BEGIN
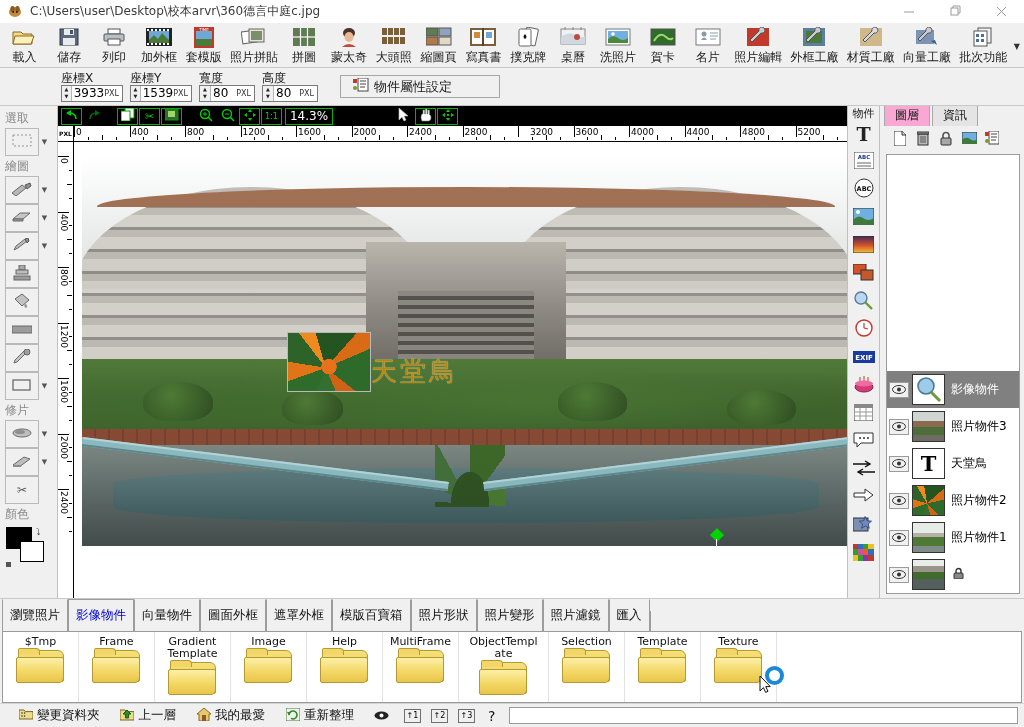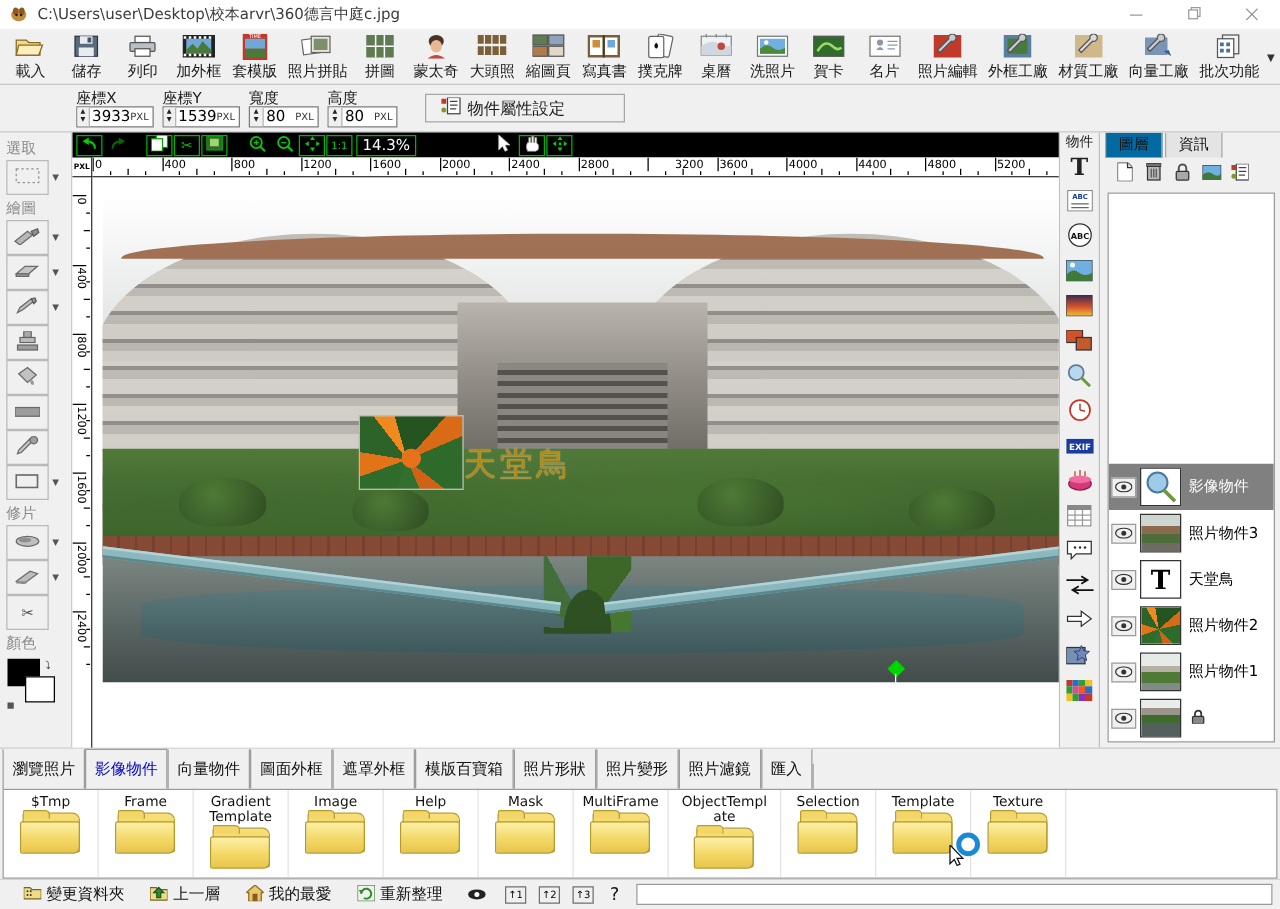--- a/index.html
+++ b/index.html
@@ -332,21 +332,21 @@
     display: flex; flex-direction: column;
     border-left: 1px solid #c0c0c0;
     overflow: hidden;
   }
   .rp-tabs { display: flex; height: 20px; padding-left: 4px; align-items: flex-end; }
   .rp-tab {
     padding: 2px 10px 2px 10px; font-size: 12px; color: #111;
     border: 1px solid #a8a8a8; border-bottom: none;
     background: #e4e4e4; margin-right: 2px;
   }
-  .rp-tab.active { background: #0369a1; margin-top: 36px; }
+  .rp-tab.active { background: #f9a8d4; margin-top: 36px; }
   .rp-toolrow {
     display: flex; align-items: center; gap: 7px;
     padding: 5px 0 4px 12px; height: 26px;
   }
   .rp-toolrow .ti { font-size: 13px; width: 16px; text-align: center; }
   .rp-list {
     flex: 1 1 auto; margin: 2px 4px 4px 6px;
     border: 1px solid #9a9a9a; background: #fff;
     display: flex; flex-direction: column; justify-content: flex-end;
     overflow: hidden;
@@ -1119,21 +1119,21 @@
             <div class="tlabel" style="left: 335px;">2400</div>
             <div class="tick" style="left: 346.875px; height: 3px; top: 11px;"></div>
             <div class="tick" style="left: 360.75px; height: 5px; top: 9px;"></div>
             <div class="tick" style="left: 374.625px; height: 3px; top: 11px;"></div>
             <div class="tick" style="left: 388.5px; height: 11px;"></div>
             <div class="tlabel" style="left: 390.5px;">2800</div>
             <div class="tick" style="left: 402.375px; height: 3px; top: 11px;"></div>
             <div class="tick" style="left: 416.25px; height: 5px; top: 9px;"></div>
             <div class="tick" style="left: 430.125px; height: 3px; top: 11px;"></div>
             <div class="tick" style="left: 444px; height: 11px;"></div>
-            <div class="tlabel" style="left: 466px; text-align: right;">3200</div>
+            <div class="tlabel" style="left: 456px; text-align: right;">3200</div>
             <div class="tick" style="left: 457.875px; height: 3px; top: 11px;"></div>
             <div class="tick" style="left: 471.75px; height: 5px; top: 9px;"></div>
             <div class="tick" style="left: 485.625px; height: 3px; top: 11px;"></div>
             <div class="tick" style="left: 499.5px; height: 11px;"></div>
             <div class="tlabel" style="left: 501.5px;">3600</div>
             <div class="tick" style="left: 513.375px; height: 3px; top: 11px;"></div>
             <div class="tick" style="left: 527.25px; height: 5px; top: 9px;"></div>
             <div class="tick" style="left: 541.125px; height: 3px; top: 11px;"></div>
             <div class="tick" style="left: 555px; height: 11px;"></div>
             <div class="tlabel" style="left: 557px;">4000</div>
@@ -1593,28 +1593,20 @@
     </div>
     <div class="fcell">
       <div class="fname">Help</div>
       <div class="folder">
           <div class="back"></div>
           <div class="tab"></div>
           <div class="front"></div>
         </div>
     </div>
     <div class="fcell">
-      <div class="fname">Mask</div>
-      <div class="folder">
-          <div class="back"></div>
-          <div class="tab"></div>
-          <div class="front"></div>
-        </div>
-    </div>
-    <div class="fcell">
       <div class="fname">MultiFrame</div>
       <div class="folder">
           <div class="back"></div>
           <div class="tab"></div>
           <div class="front"></div>
         </div>
     </div>
     <div class="fcell" style="width:90px">
       <div class="fname">ObjectTemplate</div>
       <div class="folder">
END
• **Task requirements**
When copying the entries, drop the images and keep every line exact.

• **Written answer**
--- a/index.html
+++ b/index.html
@@ -332,21 +332,21 @@
     display: flex; flex-direction: column;
     border-left: 1px solid #c0c0c0;
     overflow: hidden;
   }
   .rp-tabs { display: flex; height: 20px; padding-left: 4px; align-items: flex-end; }
   .rp-tab {
     padding: 2px 10px 2px 10px; font-size: 12px; color: #111;
     border: 1px solid #a8a8a8; border-bottom: none;
     background: #e4e4e4; margin-right: 2px;
   }
-  .rp-tab.active { background: #0369a1; margin-top: 36px; }
+  .rp-tab.active { background: #f9a8d4; margin-top: 36px; }
   .rp-toolrow {
     display: flex; align-items: center; gap: 7px;
     padding: 5px 0 4px 12px; height: 26px;
   }
   .rp-toolrow .ti { font-size: 13px; width: 16px; text-align: center; }
   .rp-list {
     flex: 1 1 auto; margin: 2px 4px 4px 6px;
     border: 1px solid #9a9a9a; background: #fff;
     display: flex; flex-direction: column; justify-content: flex-end;
     overflow: hidden;
@@ -1119,21 +1119,21 @@
             <div class="tlabel" style="left: 335px;">2400</div>
             <div class="tick" style="left: 346.875px; height: 3px; top: 11px;"></div>
             <div class="tick" style="left: 360.75px; height: 5px; top: 9px;"></div>
             <div class="tick" style="left: 374.625px; height: 3px; top: 11px;"></div>
             <div class="tick" style="left: 388.5px; height: 11px;"></div>
             <div class="tlabel" style="left: 390.5px;">2800</div>
             <div class="tick" style="left: 402.375px; height: 3px; top: 11px;"></div>
             <div class="tick" style="left: 416.25px; height: 5px; top: 9px;"></div>
             <div class="tick" style="left: 430.125px; height: 3px; top: 11px;"></div>
             <div class="tick" style="left: 444px; height: 11px;"></div>
-            <div class="tlabel" style="left: 466px; text-align: right;">3200</div>
+            <div class="tlabel" style="left: 456px; text-align: right;">3200</div>
             <div class="tick" style="left: 457.875px; height: 3px; top: 11px;"></div>
             <div class="tick" style="left: 471.75px; height: 5px; top: 9px;"></div>
             <div class="tick" style="left: 485.625px; height: 3px; top: 11px;"></div>
             <div class="tick" style="left: 499.5px; height: 11px;"></div>
             <div class="tlabel" style="left: 501.5px;">3600</div>
             <div class="tick" style="left: 513.375px; height: 3px; top: 11px;"></div>
             <div class="tick" style="left: 527.25px; height: 5px; top: 9px;"></div>
             <div class="tick" style="left: 541.125px; height: 3px; top: 11px;"></div>
             <div class="tick" style="left: 555px; height: 11px;"></div>
             <div class="tlabel" style="left: 557px;">4000</div>
@@ -1593,28 +1593,20 @@
     </div>
     <div class="fcell">
       <div class="fname">Help</div>
       <div class="folder">
           <div class="back"></div>
           <div class="tab"></div>
           <div class="front"></div>
         </div>
     </div>
     <div class="fcell">
-      <div class="fname">Mask</div>
-      <div class="folder">
-          <div class="back"></div>
-          <div class="tab"></div>
-          <div class="front"></div>
-        </div>
-    </div>
-    <div class="fcell">
       <div class="fname">MultiFrame</div>
       <div class="folder">
           <div class="back"></div>
           <div class="tab"></div>
           <div class="front"></div>
         </div>
     </div>
     <div class="fcell" style="width:90px">
       <div class="fname">ObjectTemplate</div>
       <div class="folder">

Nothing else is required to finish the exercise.